Taking Monsanto to Court
Timothy Litzenburg is the lawyer currently representing more than 500 of the plaintiffs. He argues that most of them didn’t know of the possible link between Roundup and non-Hodgkin’s lymphoma until the report came out.
So why aren’t other companies that use glyphosate being sued?
Litzburg explains: “This is an oversimplistic answer, but Monsanto invented/discovered it, they held the patent for many years, they are the EPA registrant for glyphosate, and they continue to dominate the market. Furthermore, we are not alleging that our clients got cancer from glyphosate alone. We are suing because our clients got cancer from Roundup. … Roundup contains animal fats and other ingredients that increase the carcinogenicity of the glyphosate. Glyphosate alone is carcinogenic, but the addition of a surfactant has a ‘synergistic’ effect.”
Monsanto, of course, continues to deny the connection between glyphosate and cancer, stating “Glyphosate-based herbicides, including Roundup-brand formulated products with surfactants, all have a long history of safe use and do not pose any unreasonable risk to human health when used according to label directions.”
They insist that the IRAC’s report failed to “establish a link between glyphosate and an increase in cancer.” In their eyes, the lawsuits have no merit. Yet, they have gone above and beyond to defend their products.
William F. Heydens, a Monsanto executive, responded to the IARC’s report by sending an internal email to company toxicologist Donna Farmer with the subject line “RE: IARC planning”.
In the email, he suggested ghostwriting parts of an “overall plausibility paper” to save money. Also, he said a “less expensive/more palatable approach” could involve experts only for some of the less controversial parts of the report. Then, Monsanto would “ghost-write the Exposure Tox & Genetox sections.”
Trudo Lemmens, a University of Toronto professor who specializes in health law warns that ghostwriting is a common problem in studies and reviews because “It undermines the entire trust we have in the scientific basis of reports written by experts if we allow them to be ghostwritten and if scientists put their names on it.” For their part, Monsanto claims the email doesn’t prove anything and that “The paper and its conclusions are the work of the glyphosate expert panel.

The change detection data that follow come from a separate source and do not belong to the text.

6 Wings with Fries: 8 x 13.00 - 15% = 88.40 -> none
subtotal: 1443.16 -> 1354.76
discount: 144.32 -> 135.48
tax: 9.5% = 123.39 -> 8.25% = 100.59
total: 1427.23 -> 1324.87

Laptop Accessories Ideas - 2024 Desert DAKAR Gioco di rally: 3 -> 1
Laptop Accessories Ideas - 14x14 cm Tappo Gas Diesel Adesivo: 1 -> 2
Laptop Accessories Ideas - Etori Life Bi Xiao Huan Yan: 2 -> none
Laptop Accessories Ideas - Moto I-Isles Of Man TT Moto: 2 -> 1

The paper also underwent (a) rigorous peer review process before it was published.”
To read the emails in question, click the links below:
- WILLIAM HEYDENS’ FEBRUARY 19, 2015 EMAIL(p. 220)
- WILLIAM HEYDENS ON ‘IARC FALLOUT’(p. 103)

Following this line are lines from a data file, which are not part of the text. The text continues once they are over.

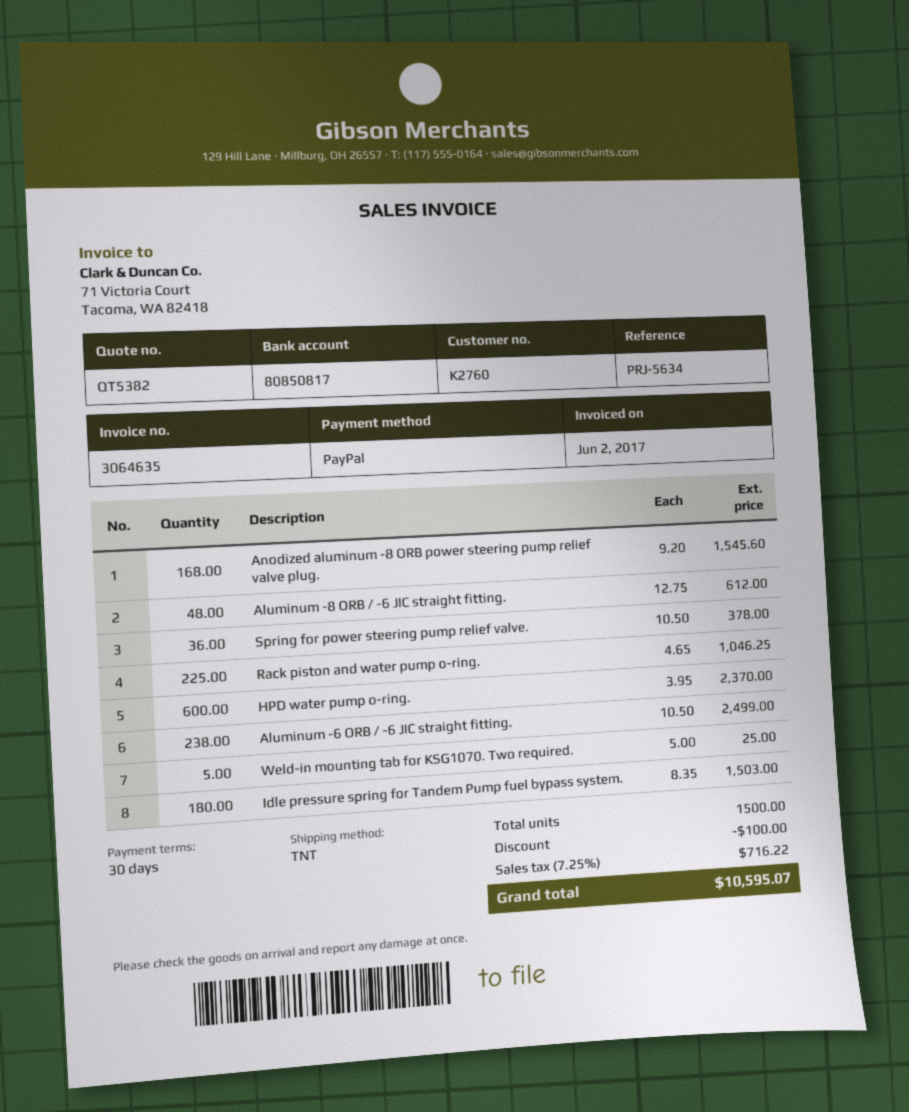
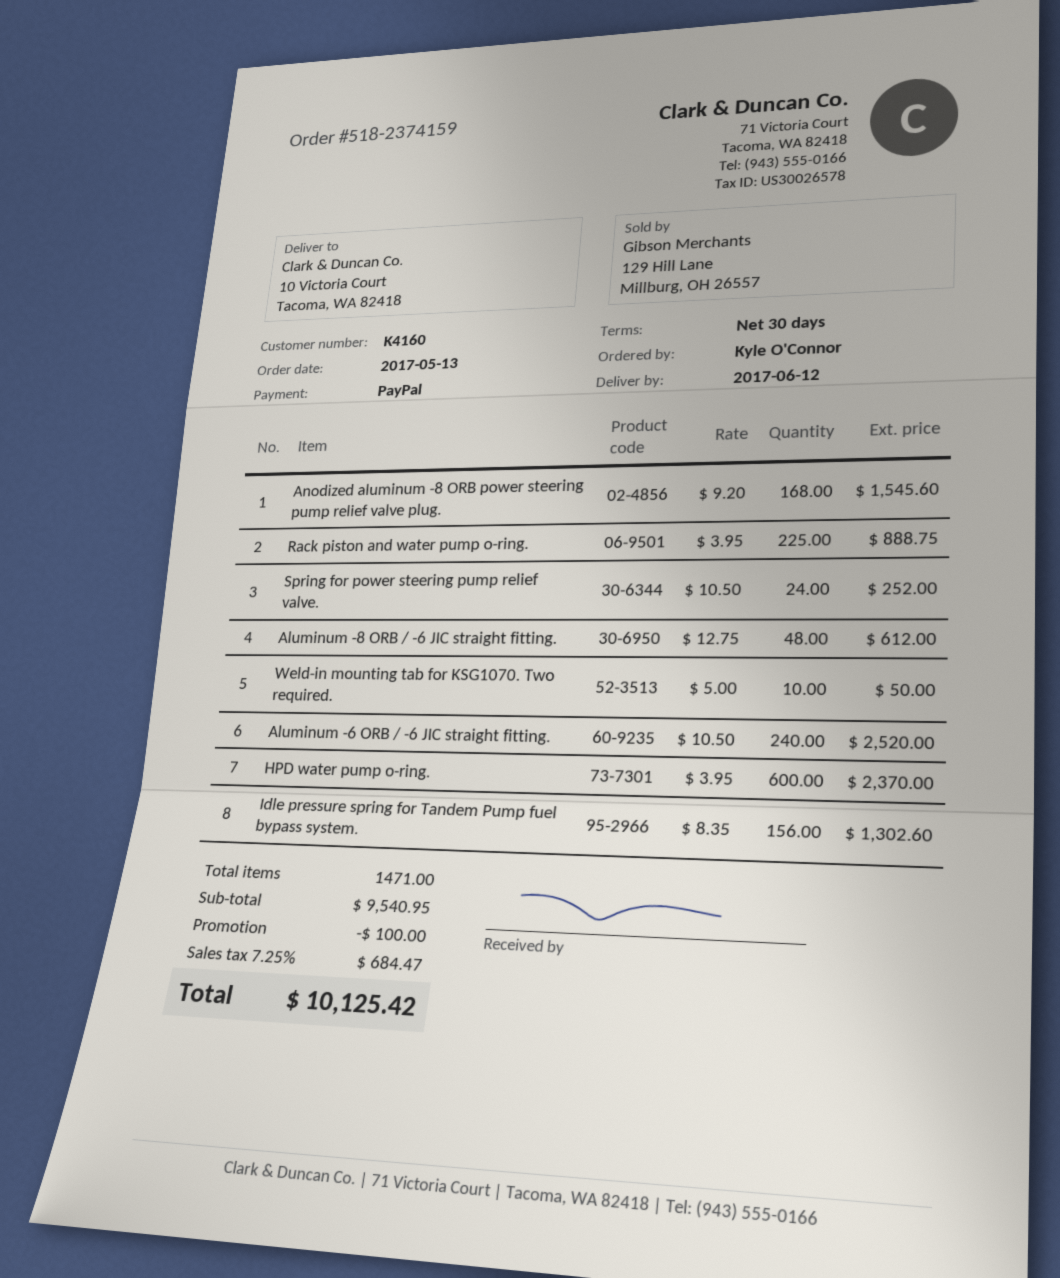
customer number: K2760 -> K4160
Spring for power steering pump relief valve.: 36 x 10.50 = 378.00 -> 24 x 10.50 = 252.00
Rack piston and water pump o-ring.: 225 x 4.65 = 1046.25 -> 225 x 3.95 = 888.75
Aluminum -6 ORB / -6 JIC straight fitting.: 238 x 10.50 = 2499.00 -> 240 x 10.50 = 2520.00
Weld-in mounting tab for KSG1070. Two required.: 5 x 5.00 = 25.00 -> 10 x 5.00 = 50.00
Idle pressure spring for Tandem Pump fuel bypass system.: 180 x 8.35 = 1503.00 -> 156 x 8.35 = 1302.60
total quantity: 1500 -> 1471
tax: 7.25% = 716.22 -> 7.25% = 684.47
total: 10595.07 -> 10125.42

- DAN JENKINS – “STRAIGHT TALK” FROM EPA OFFICIAL(p. 103)
- ” ‘IF I CAN KILL THIS I SHOULD GET A MEDAL’ “(p. 102)
- View the entire document withDocumentCloud
In the meantime, the plaintiffs continue to suffer from their illnesses and hope for justice. Sheppard and her husband had to sell their farm and make the move from Hawaii to California to get better access to cancer treatment.They’ve burned through their saving to pay her medical bills.
When Sheppard got too sick she and her husband had to sell their coffee farm and move from Hawaii to California to get better access to cancer treatment. They have also had to deplete her 401(k) to pay for medical bills.
As for her opinion on Monsanto, she says, “They didn’t take away my life, thank goodness, but they took away our dreams, our savings.”